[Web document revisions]
☆ ☆ ☆ ☆
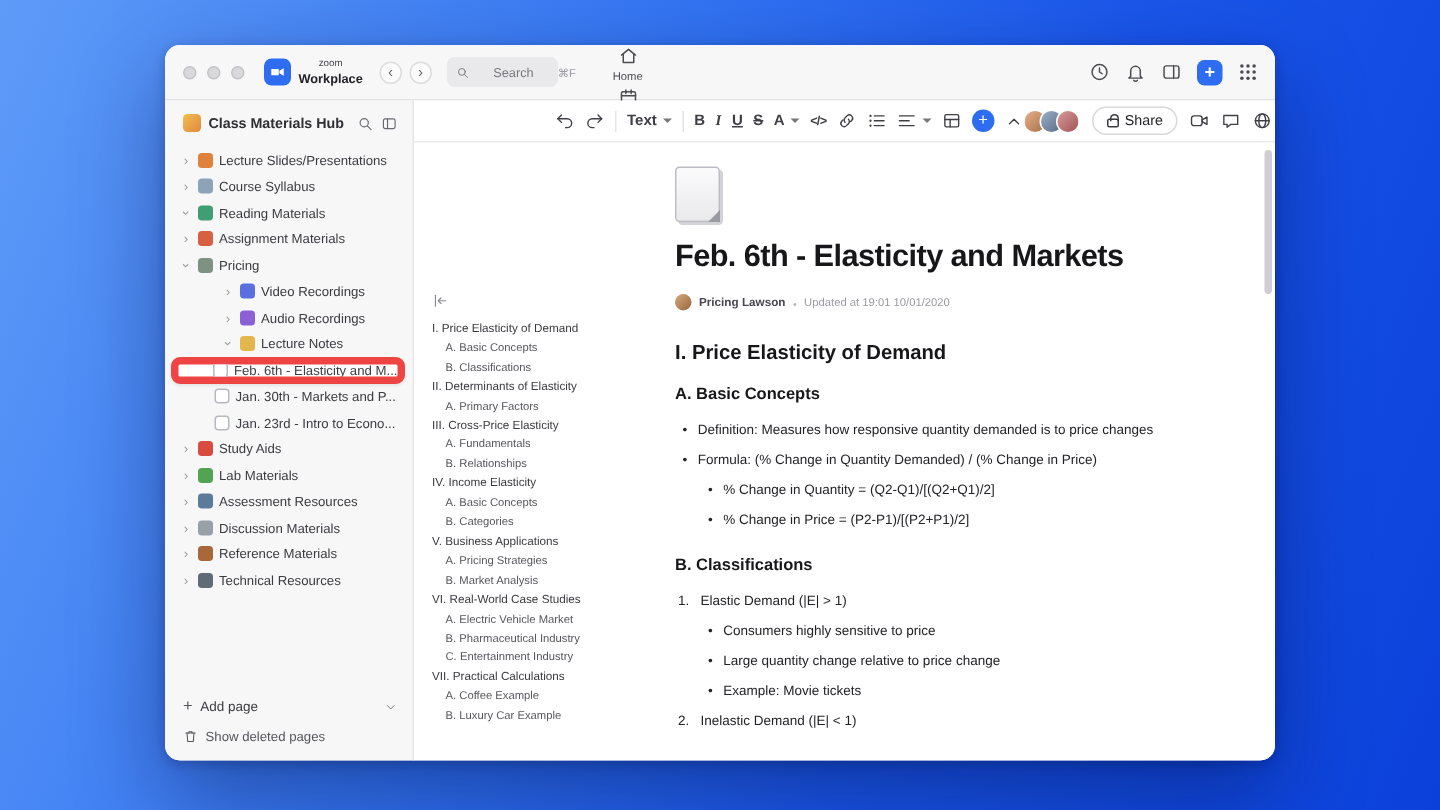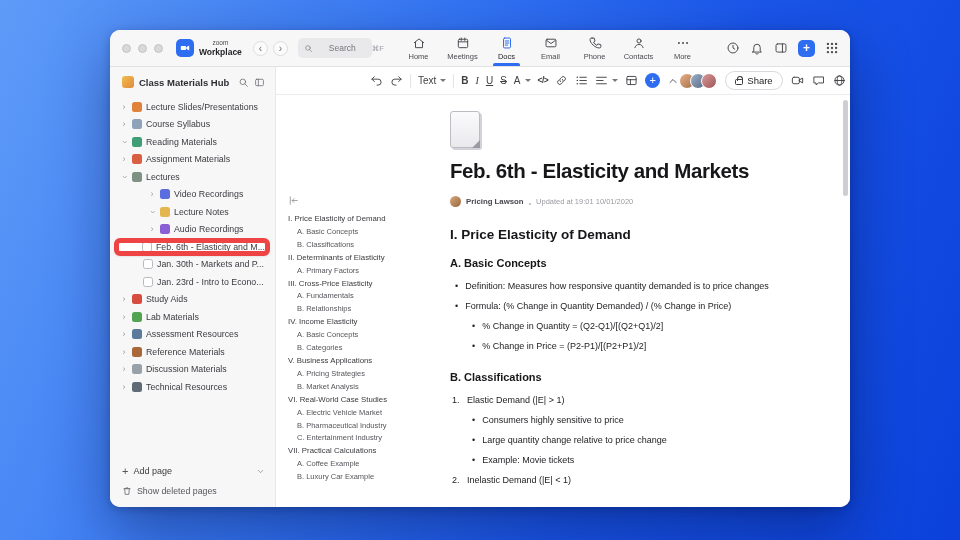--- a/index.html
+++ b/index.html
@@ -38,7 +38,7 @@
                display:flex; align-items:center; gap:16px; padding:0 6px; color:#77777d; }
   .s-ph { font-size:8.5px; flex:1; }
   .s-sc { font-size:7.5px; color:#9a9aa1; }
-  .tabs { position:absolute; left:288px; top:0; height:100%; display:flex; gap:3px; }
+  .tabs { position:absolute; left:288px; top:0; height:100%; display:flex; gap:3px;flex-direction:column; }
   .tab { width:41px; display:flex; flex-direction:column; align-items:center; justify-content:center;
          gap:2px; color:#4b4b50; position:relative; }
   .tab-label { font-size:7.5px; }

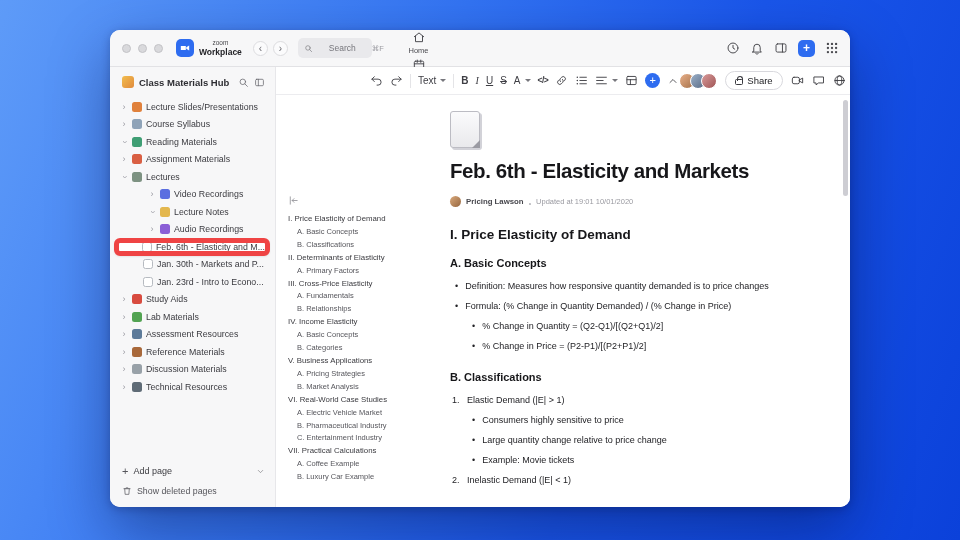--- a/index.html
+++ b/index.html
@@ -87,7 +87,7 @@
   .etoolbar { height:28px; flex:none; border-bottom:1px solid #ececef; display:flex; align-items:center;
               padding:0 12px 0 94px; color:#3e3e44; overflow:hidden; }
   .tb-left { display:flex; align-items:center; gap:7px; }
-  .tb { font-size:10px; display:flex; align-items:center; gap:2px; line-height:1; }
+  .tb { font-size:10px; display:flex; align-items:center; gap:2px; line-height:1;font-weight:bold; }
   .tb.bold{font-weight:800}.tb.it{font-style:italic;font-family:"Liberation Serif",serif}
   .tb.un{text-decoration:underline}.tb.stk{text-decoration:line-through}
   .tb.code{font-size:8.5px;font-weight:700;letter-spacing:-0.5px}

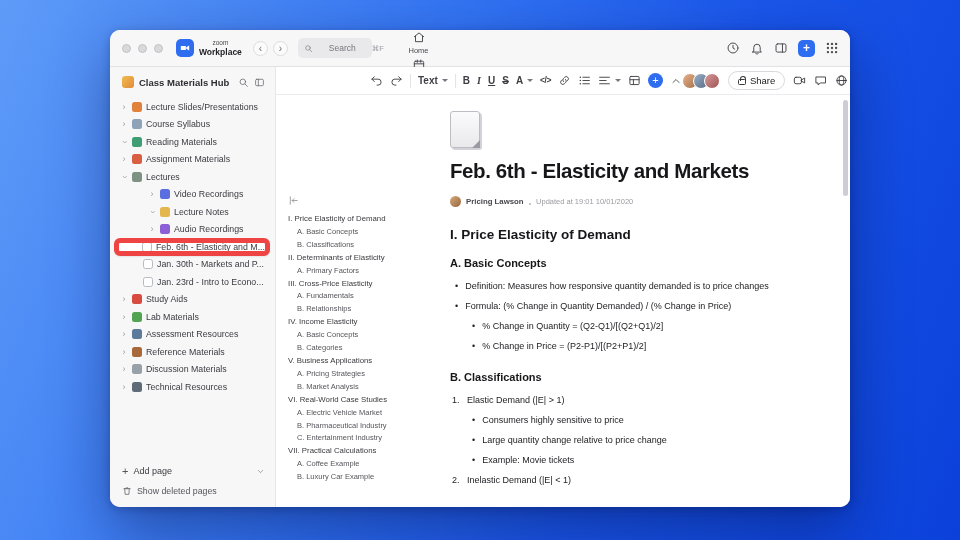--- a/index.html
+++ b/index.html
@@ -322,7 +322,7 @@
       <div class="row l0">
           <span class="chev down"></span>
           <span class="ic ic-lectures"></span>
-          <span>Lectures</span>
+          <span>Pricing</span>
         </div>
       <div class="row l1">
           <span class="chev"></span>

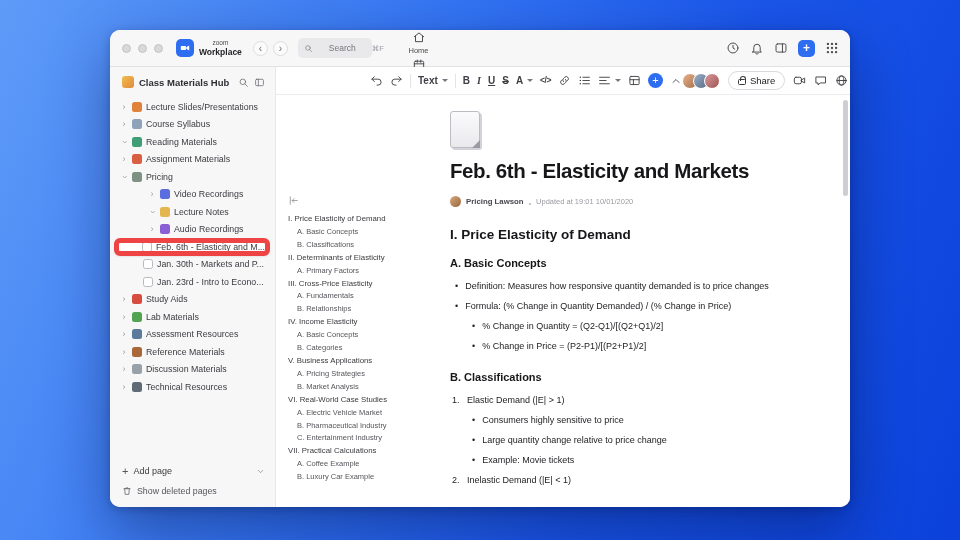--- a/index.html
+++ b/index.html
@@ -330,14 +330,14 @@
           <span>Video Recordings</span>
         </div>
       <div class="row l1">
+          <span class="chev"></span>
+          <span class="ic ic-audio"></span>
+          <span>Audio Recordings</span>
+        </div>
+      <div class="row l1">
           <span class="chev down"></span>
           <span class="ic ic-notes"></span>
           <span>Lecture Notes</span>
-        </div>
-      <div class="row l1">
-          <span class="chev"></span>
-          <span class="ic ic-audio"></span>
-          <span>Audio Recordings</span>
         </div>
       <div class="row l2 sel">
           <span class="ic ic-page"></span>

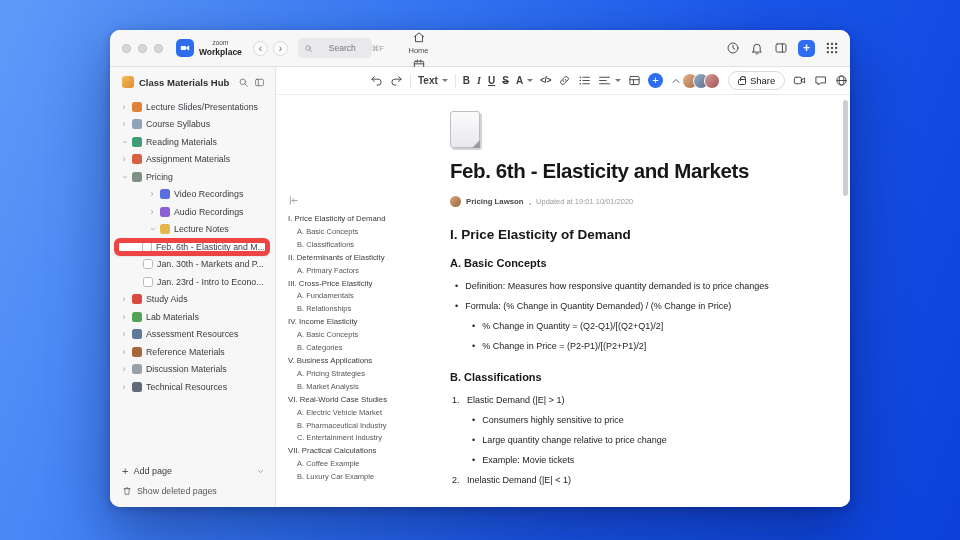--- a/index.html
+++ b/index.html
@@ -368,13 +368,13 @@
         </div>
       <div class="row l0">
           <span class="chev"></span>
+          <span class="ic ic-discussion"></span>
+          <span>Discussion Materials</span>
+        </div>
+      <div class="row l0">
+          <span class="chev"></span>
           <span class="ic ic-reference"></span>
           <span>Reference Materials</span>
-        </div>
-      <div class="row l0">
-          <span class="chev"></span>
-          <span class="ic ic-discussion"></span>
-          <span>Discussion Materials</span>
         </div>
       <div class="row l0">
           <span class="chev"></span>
☆ ☆ ☆ ☆
▶ What the exercise asks
Show me all lines in the records that contain "tabs".

▶ Answer to this task
-  .tabs { position:absolute; left:288px; top:0; height:100%; display:flex; gap:3px; }
+  .tabs { position:absolute; left:288px; top:0; height:100%; display:flex; gap:3px;flex-direction:column; }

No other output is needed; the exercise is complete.